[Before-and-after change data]
————————
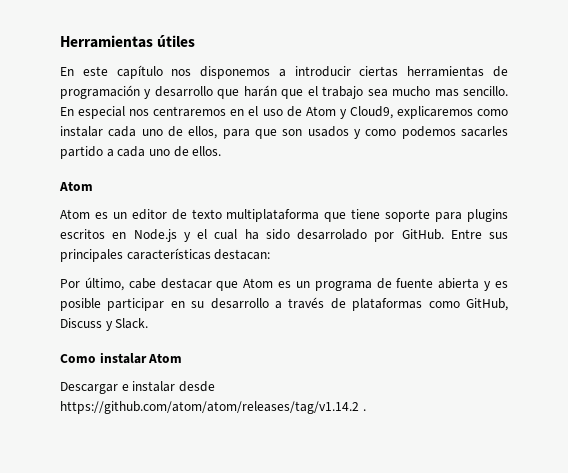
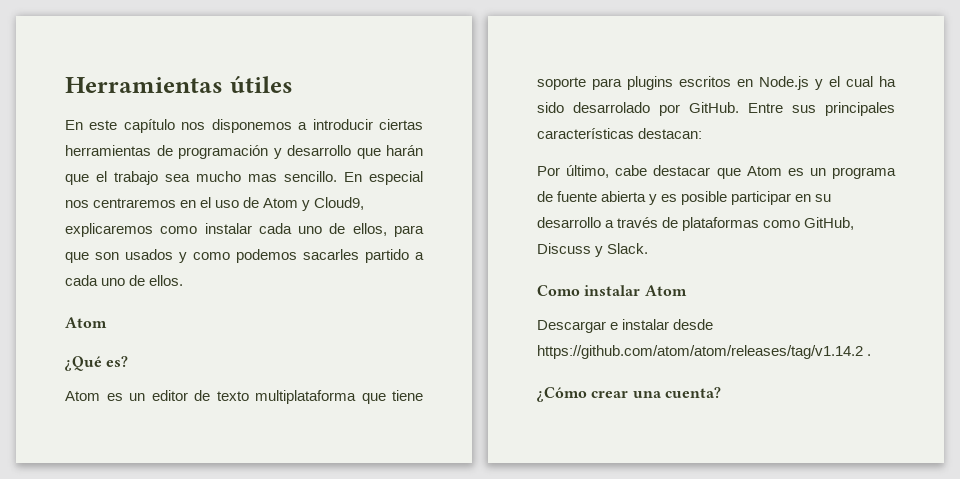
(93, 186) none -> [65,356,129,371] // ¿Qué es?
(366, 410) none -> [537,387,721,402] // ¿Cómo crear una cuenta?

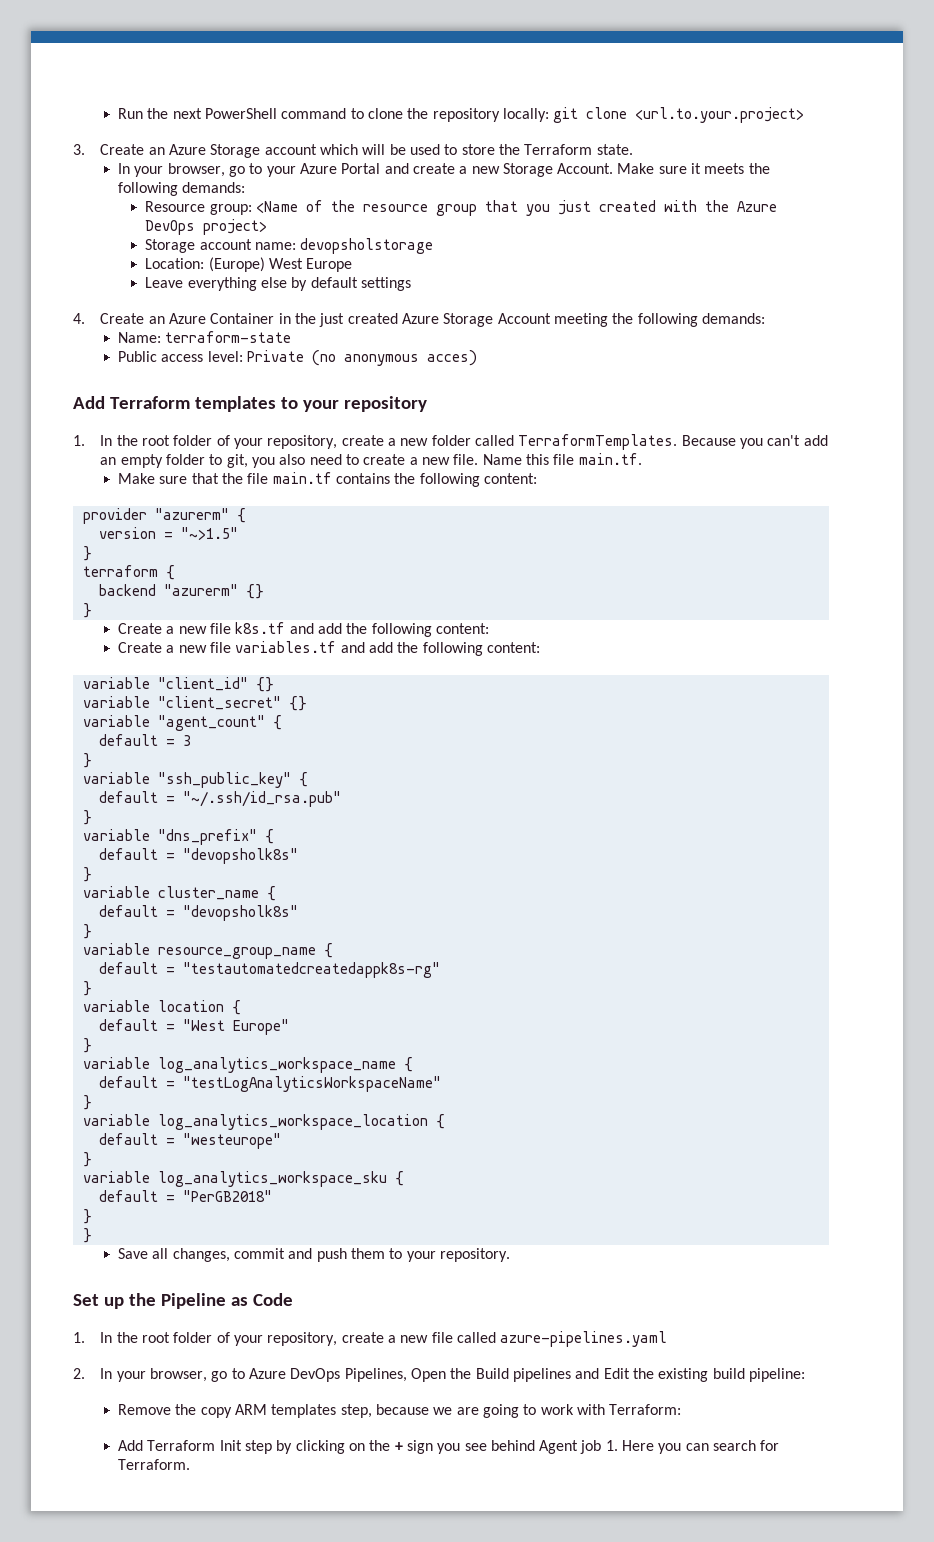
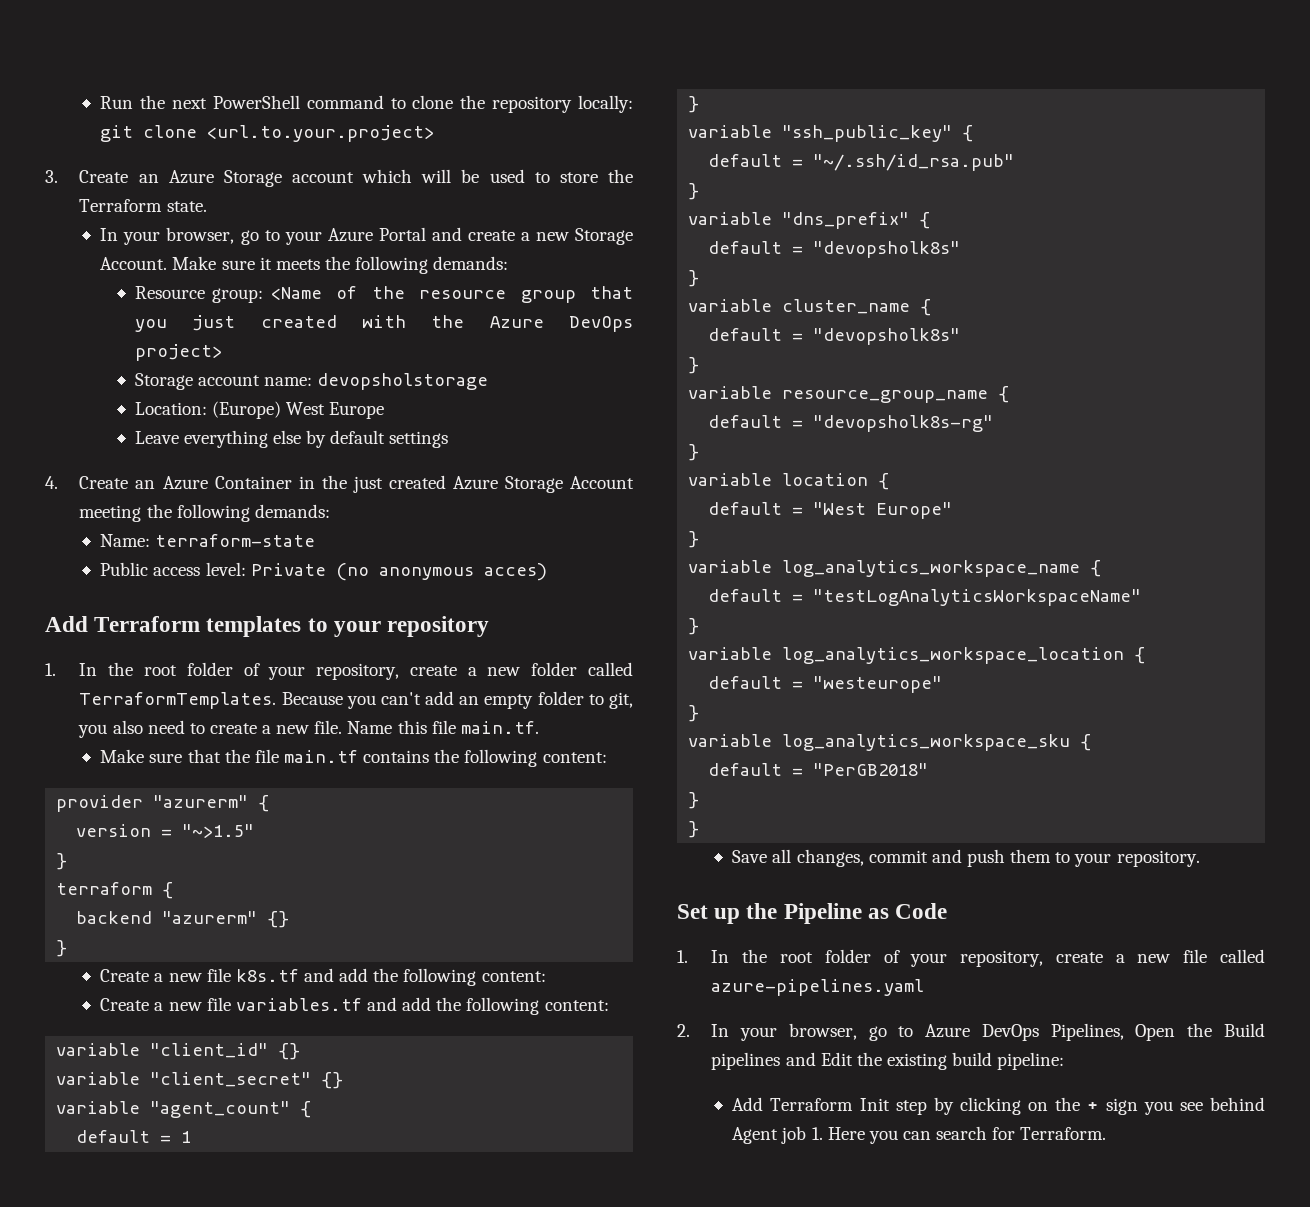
[182,735,191,746] 3 -> [181,1131,192,1143] 1
[182,962,440,978] "testautomatedcreatedappk8s-rg" -> [813,415,994,432] "devopsholk8s-rg"
[118,1404,682,1418] // Remove the copy ARM templates step, because we are going to work with Terraform: -> (1065, 1061) none

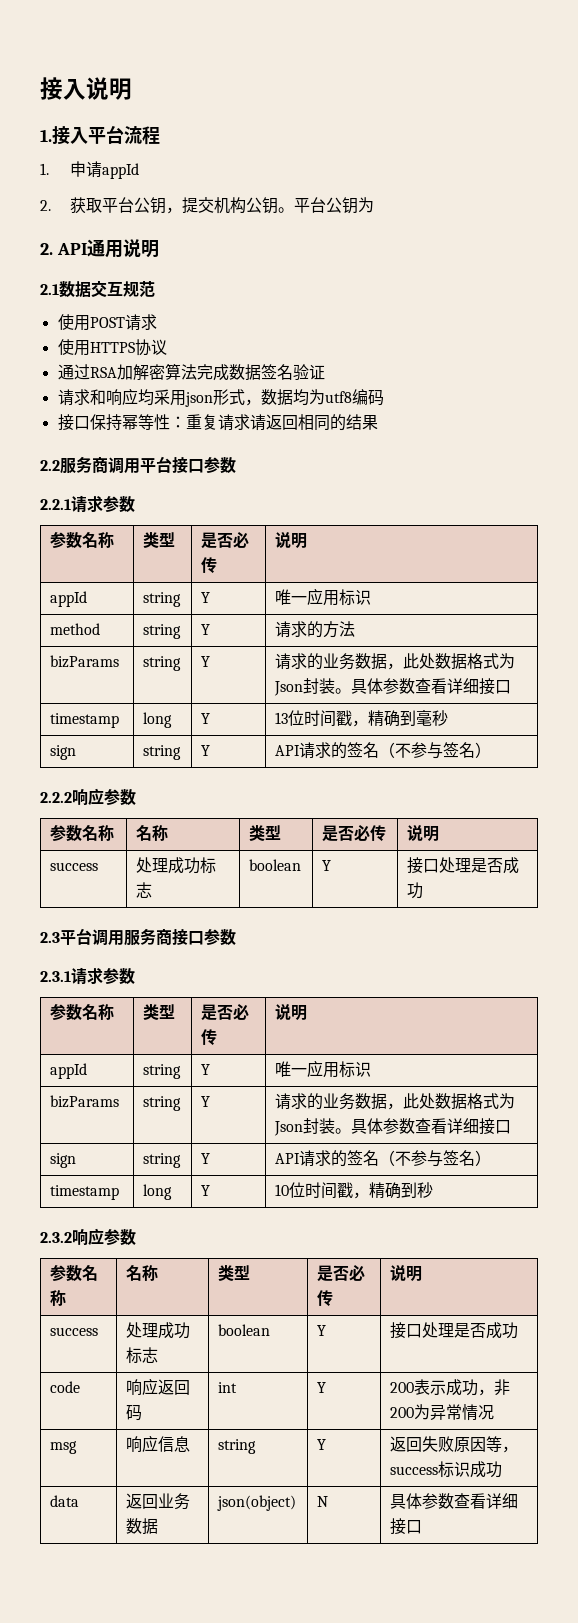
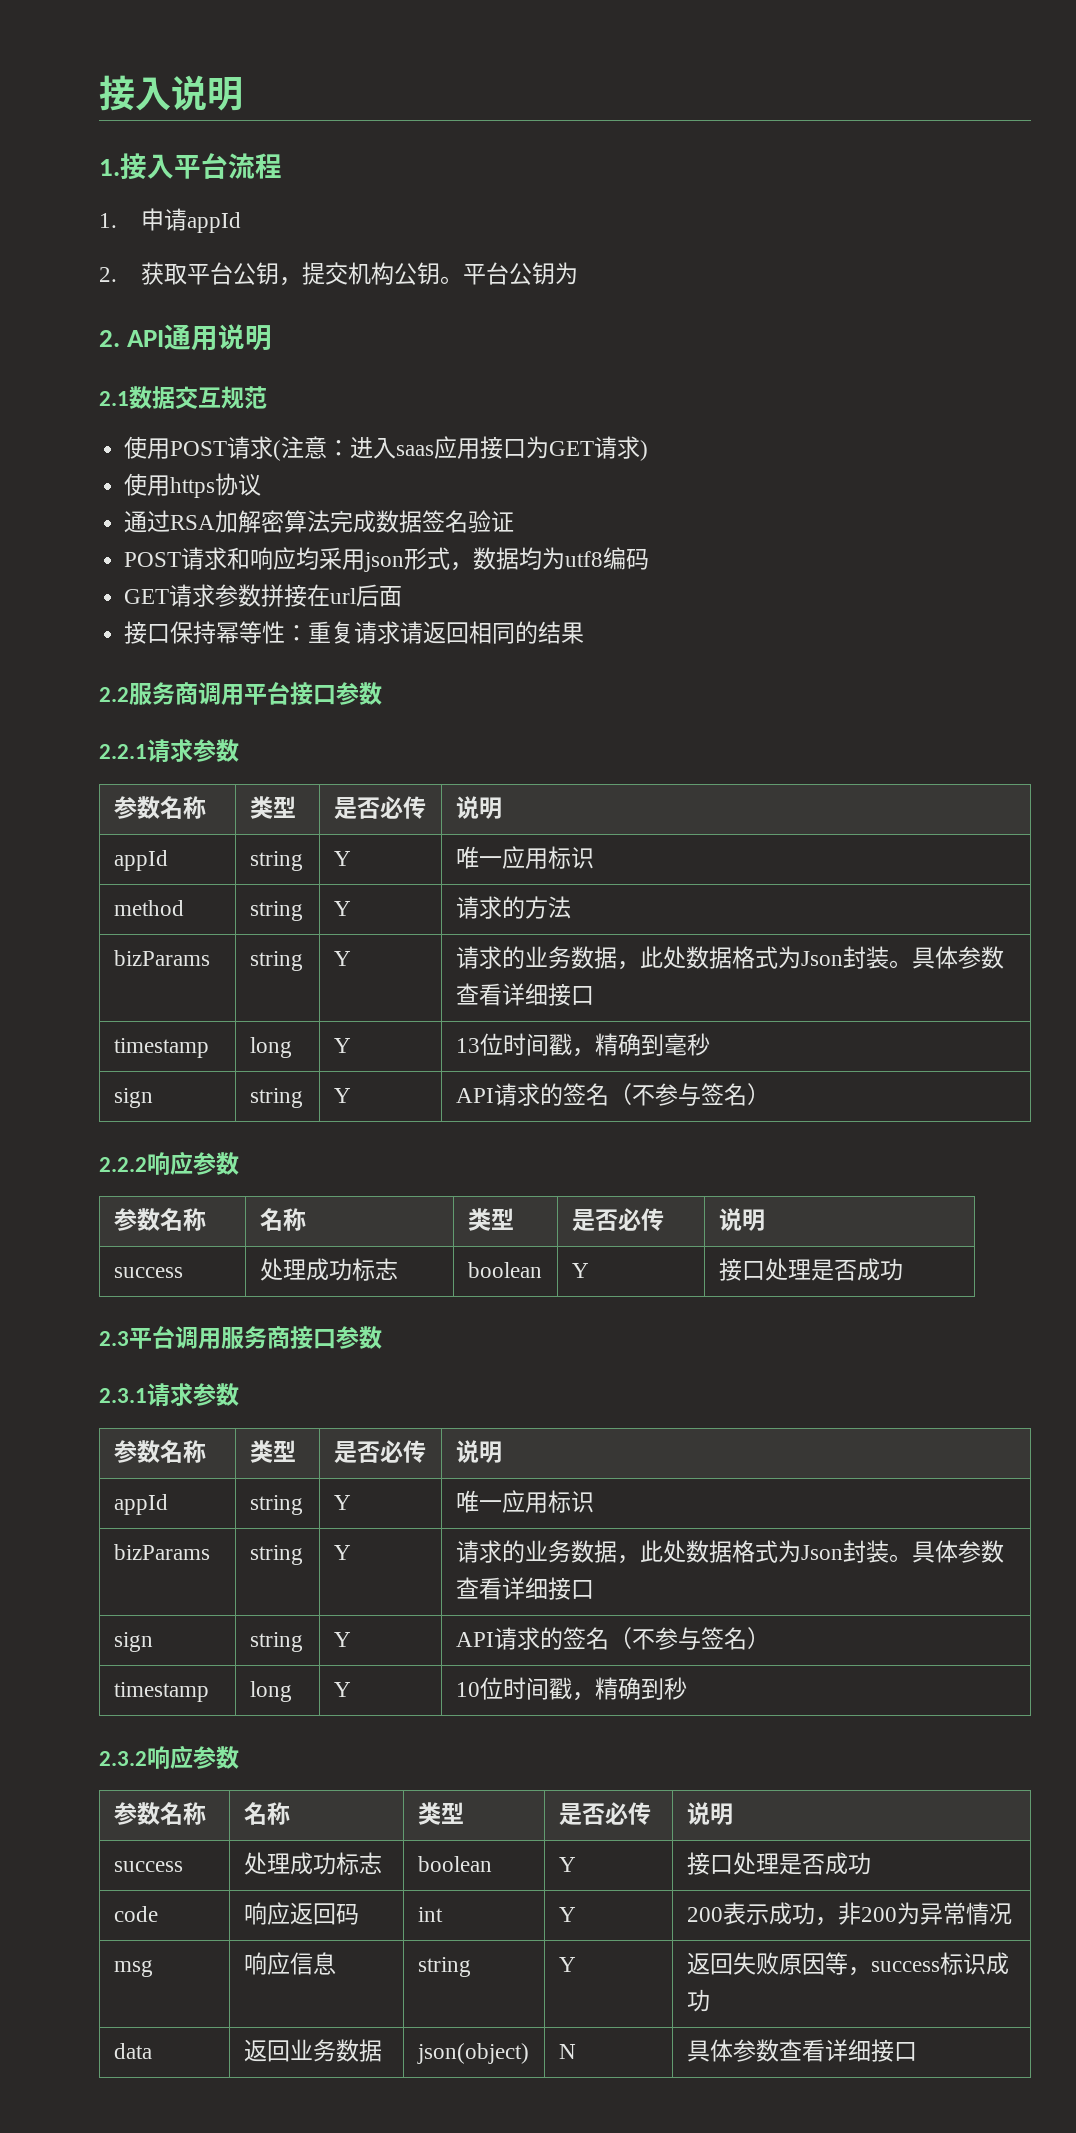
[57,339,135,356] // 使用HTTPS -> [273,436,649,461] [124,473,216,498] (注意：进入saas应用接口为GET请求) // 使用https
(325, 372) none -> [124,552,182,567] POST
(384, 397) none -> [124,584,403,607] // GET请求参数拼接在url后面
————————
What is expected ▸ Answer with a single number, the count of lines above that contain "none".

Answer space ▸ 5